The CPPIB, with $280 billion in assets under management as of last summer, plans to more than double its assets allocated to China by 2025 from a current 7.6 percent of its portfolio to up to 20 percent, it announced last August.

Machin admitted to the rising difficulties brought about by tensions between the U.S. and China that have spilled over to Canada. In December, Canadian authorities arrested Huawei Technologies Co. Chief Financial Officer Meng Wanzhou at the request of the U.S., as Washington pursues the executive's extradition on charges of fraud and sanctions evasion.
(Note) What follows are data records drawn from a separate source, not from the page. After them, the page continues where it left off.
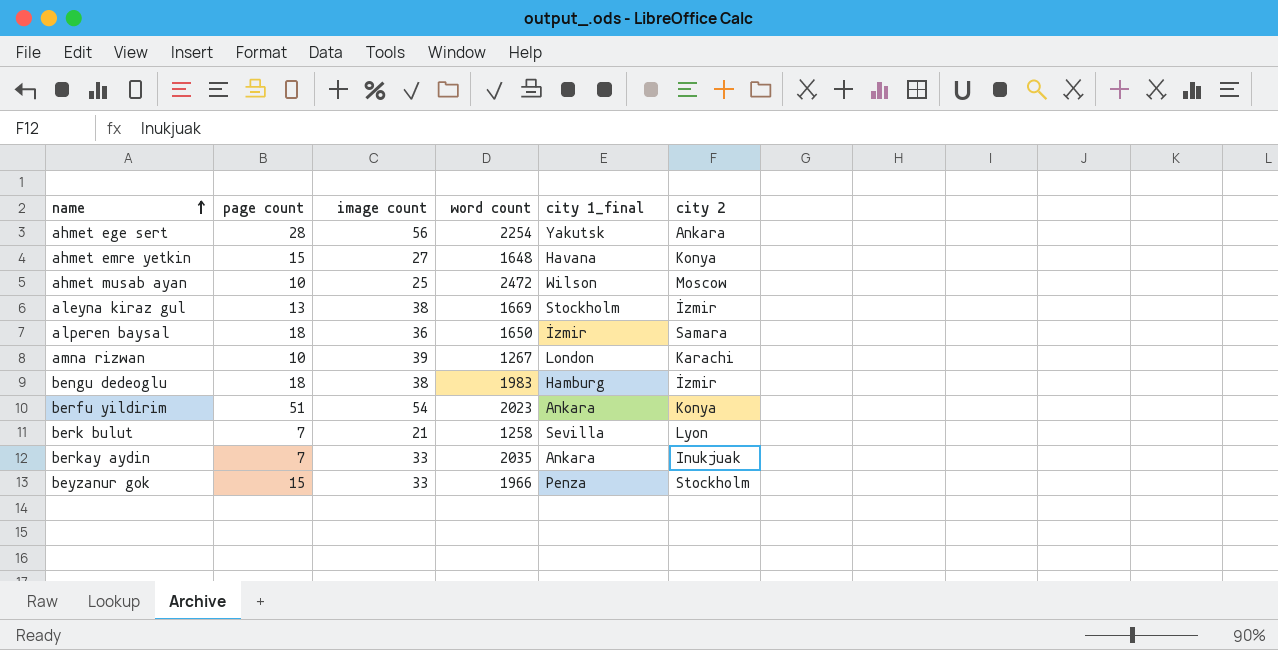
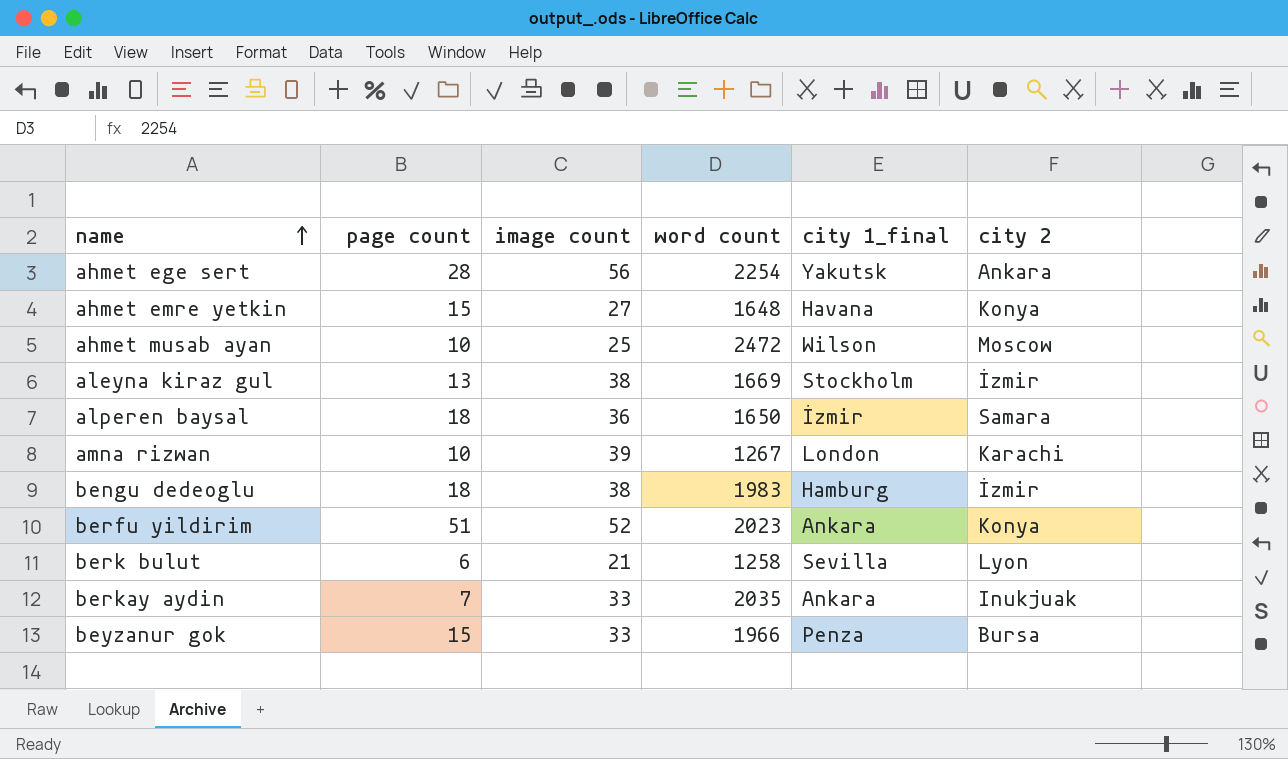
berfu yildirim | image count: 54 -> 52
berk bulut | page count: 7 -> 6
beyzanur gok | city 2: Stockholm -> Bursa

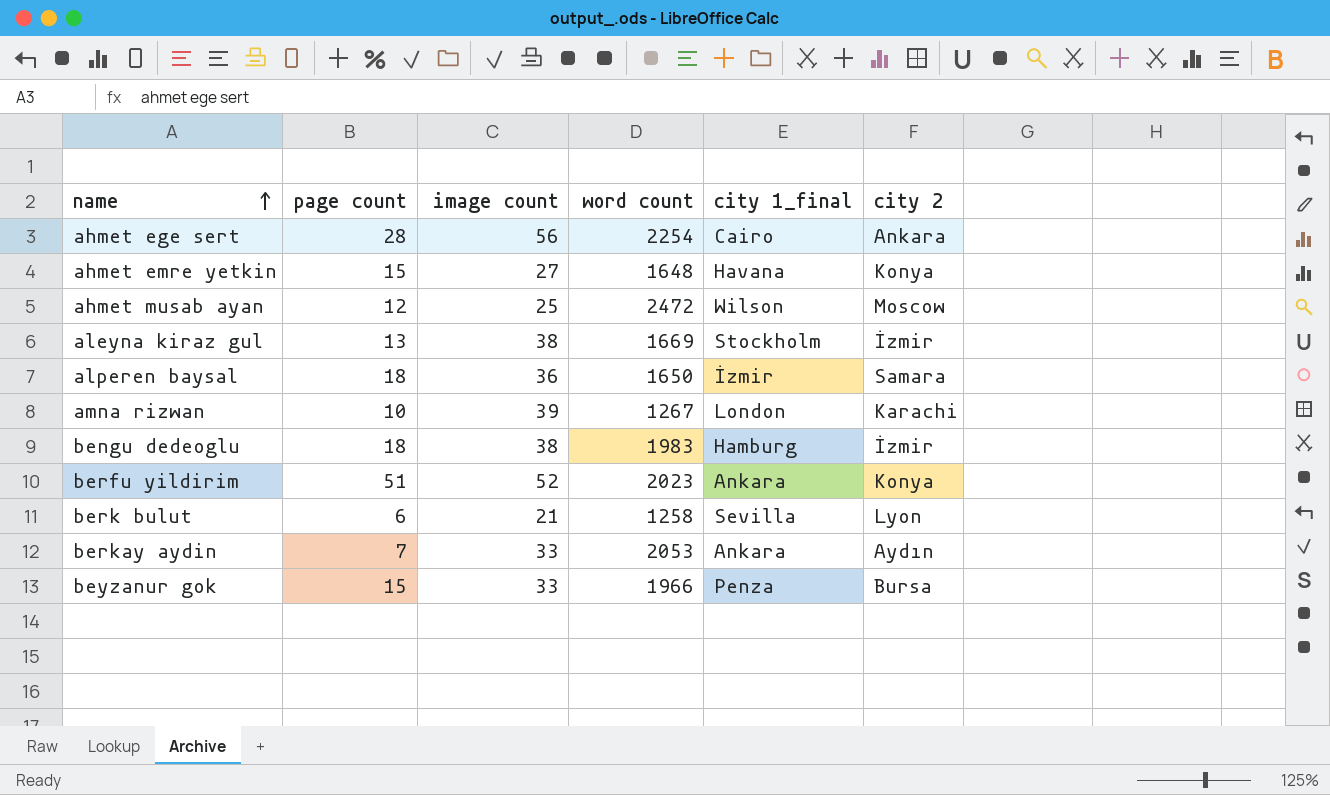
ahmet ege sert | city 1_final: Yakutsk -> Cairo
ahmet musab ayan | page count: 10 -> 12
berkay aydin | word count: 2035 -> 2053
berkay aydin | city 2: Inukjuak -> Aydın

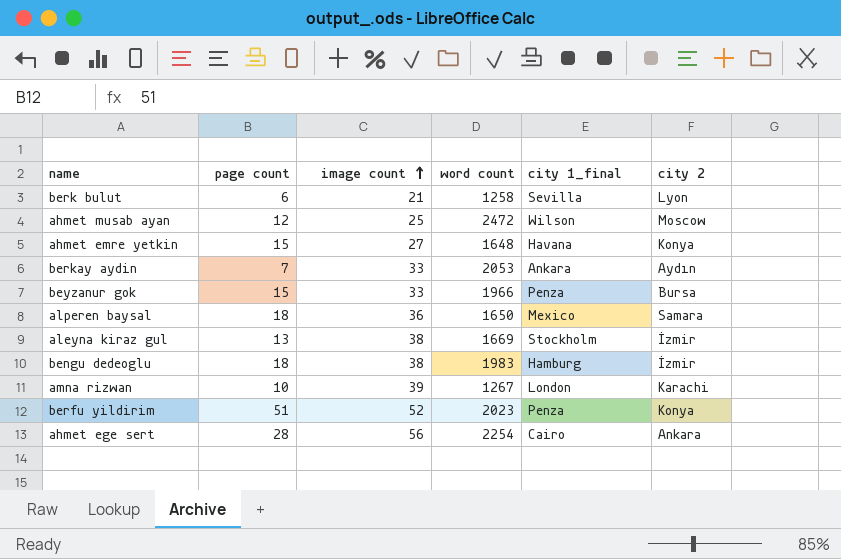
row order: name ascending -> image count ascending
alperen baysal | city 1_final: İzmir -> Mexico
berfu yildirim | city 1_final: Ankara -> Penza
Since then, 13 Canadian nationals have been detained in China, authorities in Ottawa said at the start of January.

Canada is also weighing banning Huawei equipment from use in the rollout of Canada's 5G next-generation wireless network on the basis of national security concerns. For Machin, these disputes — but in particular the U.S.-China trade spat — are not helpful.

"One of the things we're seeing is not just the first-order impact of that tension but the second, third, fourth order and it's rippling through the world and everything is slowing down now," Machin lamented.

On Monday, the International Monetary Fund downgraded its global growth forecast to the slowest pace in three years, citing slowdowns in Europe but highlighting the trade war and uncertainty over Brexit. The IMF's World Economic Outlook lowered growth estimates for 2019 by 0.2 percent to 3.5 percent, the second downward revision in three months.

"It's not helpful to have these tensions going on and I hope they are quickly resolved and we go on with normal trade relations, normal investment relations," Machin said.